**RECORDED DATA:**
_ _ _ _ _ _ _

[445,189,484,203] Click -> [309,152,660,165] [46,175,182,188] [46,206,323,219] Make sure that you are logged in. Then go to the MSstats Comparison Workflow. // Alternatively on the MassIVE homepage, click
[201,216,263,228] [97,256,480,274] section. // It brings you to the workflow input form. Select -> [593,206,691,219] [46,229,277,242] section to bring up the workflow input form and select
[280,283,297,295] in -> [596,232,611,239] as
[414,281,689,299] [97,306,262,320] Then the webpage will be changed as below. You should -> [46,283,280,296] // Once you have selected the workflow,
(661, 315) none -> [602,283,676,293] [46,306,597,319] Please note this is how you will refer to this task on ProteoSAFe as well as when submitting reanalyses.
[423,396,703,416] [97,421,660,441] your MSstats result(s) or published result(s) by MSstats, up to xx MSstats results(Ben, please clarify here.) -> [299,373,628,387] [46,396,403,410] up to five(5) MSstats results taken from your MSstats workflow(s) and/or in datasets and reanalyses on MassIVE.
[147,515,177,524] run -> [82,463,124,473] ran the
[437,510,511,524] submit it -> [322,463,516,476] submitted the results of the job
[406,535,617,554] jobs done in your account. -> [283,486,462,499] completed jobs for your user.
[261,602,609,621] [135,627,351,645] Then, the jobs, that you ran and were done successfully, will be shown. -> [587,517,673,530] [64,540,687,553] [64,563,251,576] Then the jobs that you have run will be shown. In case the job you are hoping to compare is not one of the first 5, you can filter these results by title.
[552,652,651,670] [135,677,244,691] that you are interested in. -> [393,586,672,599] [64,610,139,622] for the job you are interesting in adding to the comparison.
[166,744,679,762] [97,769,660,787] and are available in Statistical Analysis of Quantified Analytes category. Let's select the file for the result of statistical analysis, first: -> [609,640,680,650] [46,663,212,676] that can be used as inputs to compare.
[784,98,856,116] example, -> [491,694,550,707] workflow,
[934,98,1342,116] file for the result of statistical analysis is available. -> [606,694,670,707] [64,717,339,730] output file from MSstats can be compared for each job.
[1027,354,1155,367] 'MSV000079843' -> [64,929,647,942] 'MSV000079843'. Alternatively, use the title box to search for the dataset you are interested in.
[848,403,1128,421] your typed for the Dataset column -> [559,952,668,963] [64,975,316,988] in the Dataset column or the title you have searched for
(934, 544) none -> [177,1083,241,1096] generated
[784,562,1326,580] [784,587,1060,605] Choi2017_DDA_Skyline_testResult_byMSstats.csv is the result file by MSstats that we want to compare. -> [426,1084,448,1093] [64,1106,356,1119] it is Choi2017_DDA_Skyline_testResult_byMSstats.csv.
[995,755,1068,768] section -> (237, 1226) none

_ _ _ _ _ _ _

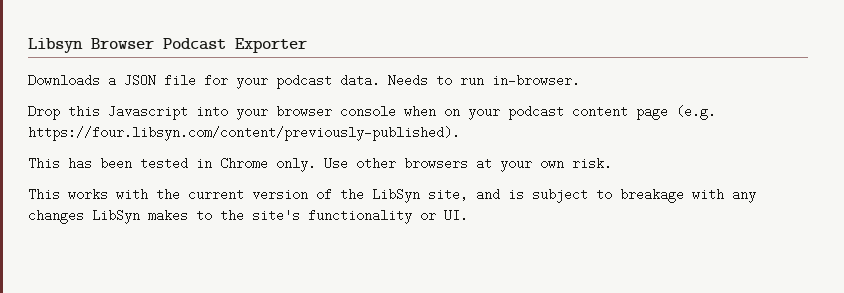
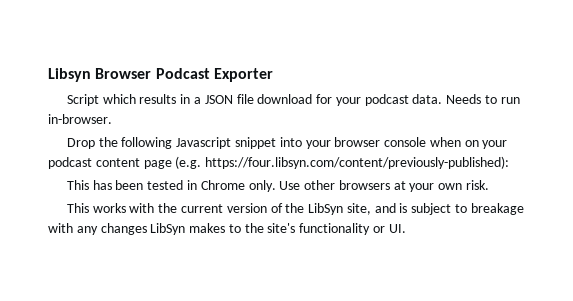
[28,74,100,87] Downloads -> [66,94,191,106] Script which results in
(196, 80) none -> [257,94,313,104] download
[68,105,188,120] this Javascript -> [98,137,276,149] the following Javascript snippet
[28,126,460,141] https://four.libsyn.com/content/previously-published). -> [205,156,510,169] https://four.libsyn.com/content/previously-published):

_ _ _ _ _ _ _

**ACTIVITY:** Could you reproduce exactly the lines of the entries above, from the one with "[1027,354,1155,367] 'MSV000079843' ->" through the one with "[995,755,1068,768] section ->", and nothing else?

**ANSWER:**
[1027,354,1155,367] 'MSV000079843' -> [64,929,647,942] 'MSV000079843'. Alternatively, use the title box to search for the dataset you are interested in.
[848,403,1128,421] your typed for the Dataset column -> [559,952,668,963] [64,975,316,988] in the Dataset column or the title you have searched for
(934, 544) none -> [177,1083,241,1096] generated
[784,562,1326,580] [784,587,1060,605] Choi2017_DDA_Skyline_testResult_byMSstats.csv is the result file by MSstats that we want to compare. -> [426,1084,448,1093] [64,1106,356,1119] it is Choi2017_DDA_Skyline_testResult_byMSstats.csv.
[995,755,1068,768] section -> (237, 1226) none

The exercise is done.